Your objective =
Find every line below with the word "right" in it, and copy each one.

[[ Provided material open ]]

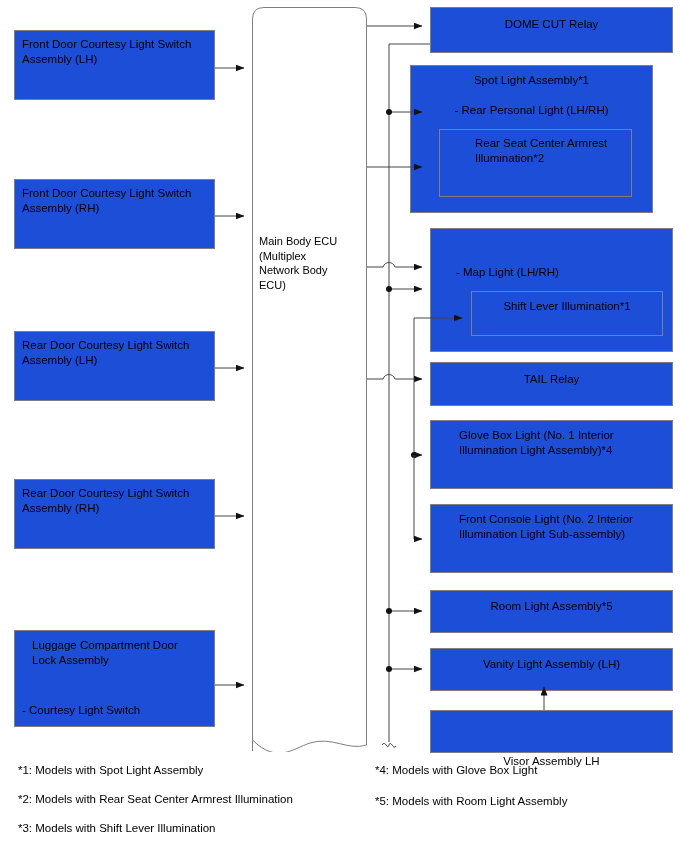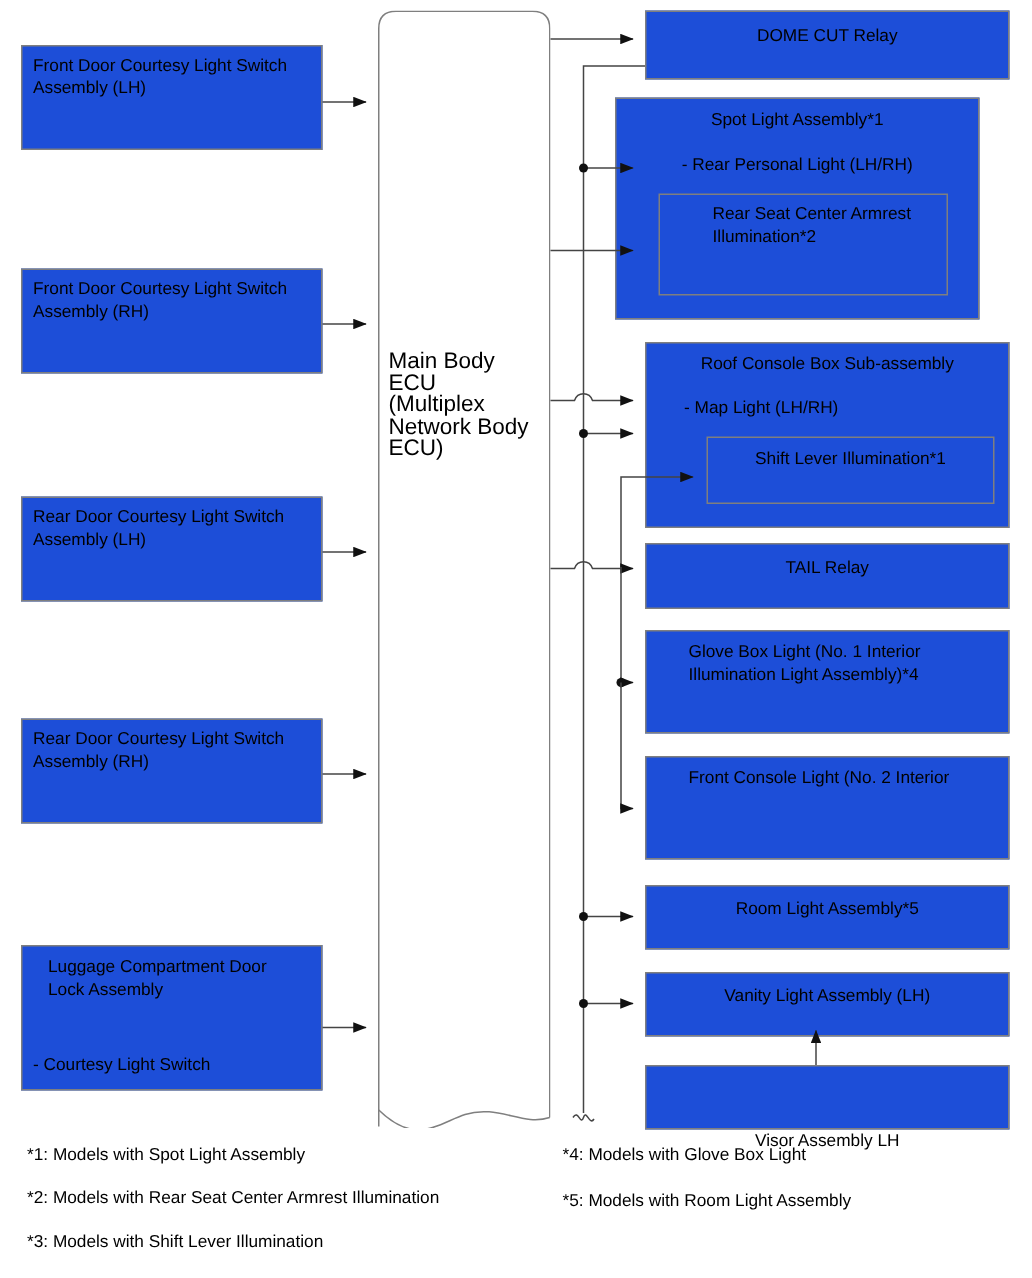--- a/index.html
+++ b/index.html
@@ -38,21 +38,21 @@
     left: 252px;
     top: 7px;
     width: 115px;
     height: 745px;
   }
   .ecu-label {
     position: absolute;
     left: 259px;
     top: 234px;
     width: 104px;
-    font-size: 15px;
+    font-size: 11px;
     line-height: 14.5px;
     text-align: left;
   }
   svg.wires {
     position: absolute;
     left: 0; top: 0;
     width: 688px;
     height: 852px;
     pointer-events: none;
   }
@@ -112,38 +112,38 @@
   <div class="box" style="left:410px; top:65px; width:243px; height:148px;">
     <span class="txt txt-ctr" style="top:7px;">Spot Light Assembly*1</span>
     <span class="txt txt-ctr" style="top:37px;">- Rear Personal Light (LH/RH)</span>
     <div class="box" style="left:28px; top:63px; width:193px; height:68px;">
       <span class="txt" style="left:35px; top:6px;">Rear Seat Center Armrest</span>
       <span class="txt" style="left:35px; top:20.5px;">Illumination*2</span>
     </div>
   </div>
 
   <div class="box" style="left:430px; top:228px; width:243px; height:124px;">
-    <span class="txt txt-ctr" style="top:7px;">Roof Console Box Sub-assembly</span>
     <span class="txt" style="left:25px; top:36px;">- Map Light (LH/RH)</span>
     <div class="box" style="left:40px; top:62px; width:192px; height:45px;">
       <span class="txt txt-ctr" style="top:7px;">Shift Lever Illumination*1</span>
     </div>
   </div>
 
   <div class="box" style="left:430px; top:362px; width:243px; height:44px;">
     <span class="txt txt-ctr" style="top:9px;">TAIL Relay</span>
   </div>
 
   <div class="box" style="left:430px; top:420px; width:243px; height:69px;">
     <span class="txt" style="left:28px; top:7px;">Glove Box Light (No. 1 Interior</span>
     <span class="txt" style="left:28px; top:21.5px;">Illumination Light Assembly)*4</span>
   </div>
 
   <div class="box" style="left:430px; top:504px; width:243px; height:69px;">
     <span class="txt" style="left:28px; top:7px;">Front Console Light (No. 2 Interior</span>
+    <span class="txt" style="left:28px; top:21.5px;">Illumination Light Sub-assembly)</span>
   </div>
 
   <div class="box" style="left:430px; top:590px; width:243px; height:43px;">
     <span class="txt txt-ctr" style="top:8px;">Room Light Assembly*5</span>
   </div>
 
   <div class="box" style="left:430px; top:648px; width:243px; height:43px;">
     <span class="txt txt-ctr" style="top:8px;">Vanity Light Assembly (LH)</span>
   </div>
 

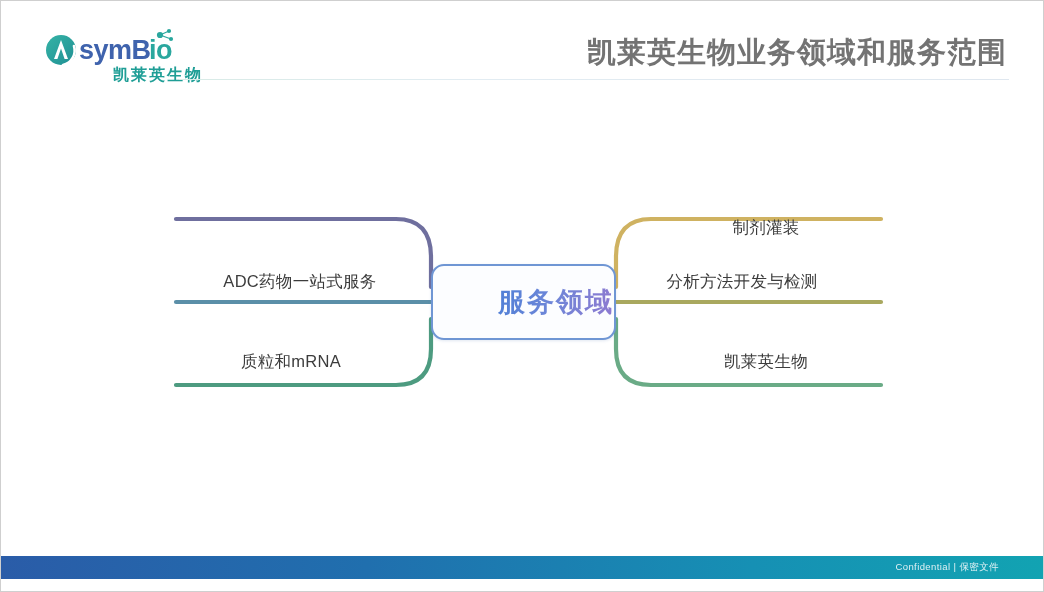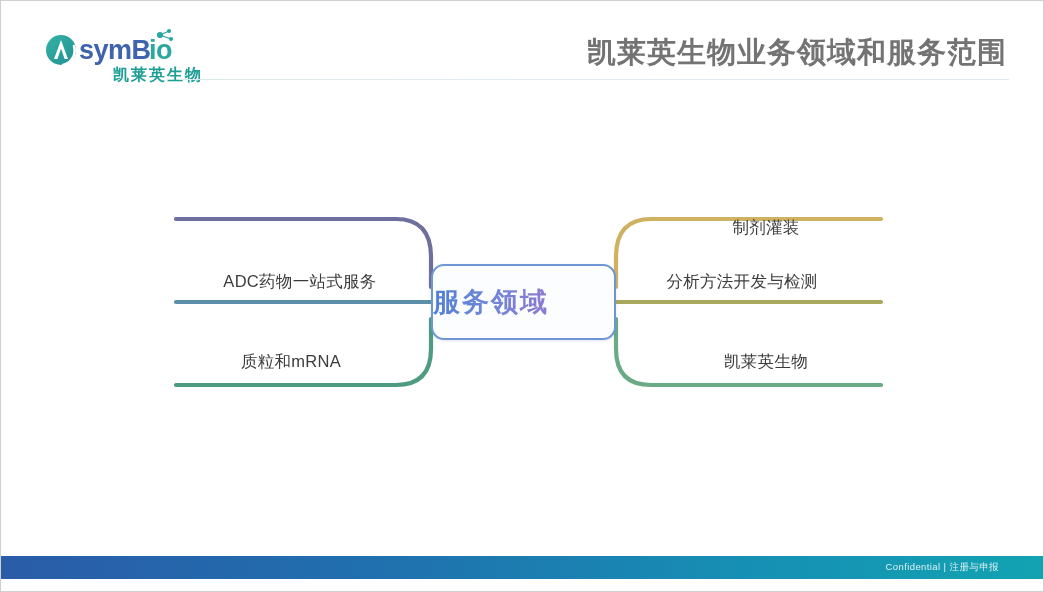--- a/index.html
+++ b/index.html
@@ -92,21 +92,21 @@
     left: 430px;
     top: 163px;
     width: 185px;
     height: 76px;
     border: 2px solid #6f96d4;
     border-radius: 13px;
     background: #fcfdff;
     box-sizing: border-box;
     display: flex;
     align-items: center;
-    justify-content: flex-start;
+    justify-content: flex-end;
     box-shadow: 0 1px 3px rgba(90,120,180,0.18);
   }
   .center-label {
     font-size: 27px;
     font-weight: bold;
     letter-spacing: 2px;
     background: linear-gradient(100deg, #4f7fd6 0%, #6d86d8 45%, #8e79d0 100%);
     -webkit-background-clip: text;
     background-clip: text;
     color: transparent;
@@ -218,16 +218,16 @@
 
     <div class="branch-label left" style="left:184px; top:170px; width:230px;">ADC药物一站式服务</div>
     <div class="branch-label left" style="left:175px; top:250px; width:230px;">质粒和mRNA</div>
 
     <div class="branch-label right" style="left:650px; top:80px; width:230px;margin-top:36px;">制剂灌装</div>
     <div class="branch-label right" style="left:626px; top:170px; width:230px;font-family:Liberation Mono, monospace;">分析方法开发与检测</div>
     <div class="branch-label right" style="left:650px; top:250px; width:230px;">凯莱英生物</div>
   </div>
 
   <div class="footer-bar"></div>
-  <div class="footer-text">Confidential | 注册与申报</div>
+  <div class="footer-text">Confidential | 保密文件</div>
   <div class="footer-under"></div>
 
 </div>
 
 </body></html>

[[ Provided material closed ]]

Answer for this exercise =
     <div class="branch-label right" style="left:650px; top:80px; width:230px;margin-top:36px;">制剂灌装</div>
     <div class="branch-label right" style="left:626px; top:170px; width:230px;font-family:Liberation Mono, monospace;">分析方法开发与检测</div>
     <div class="branch-label right" style="left:650px; top:250px; width:230px;">凯莱英生物</div>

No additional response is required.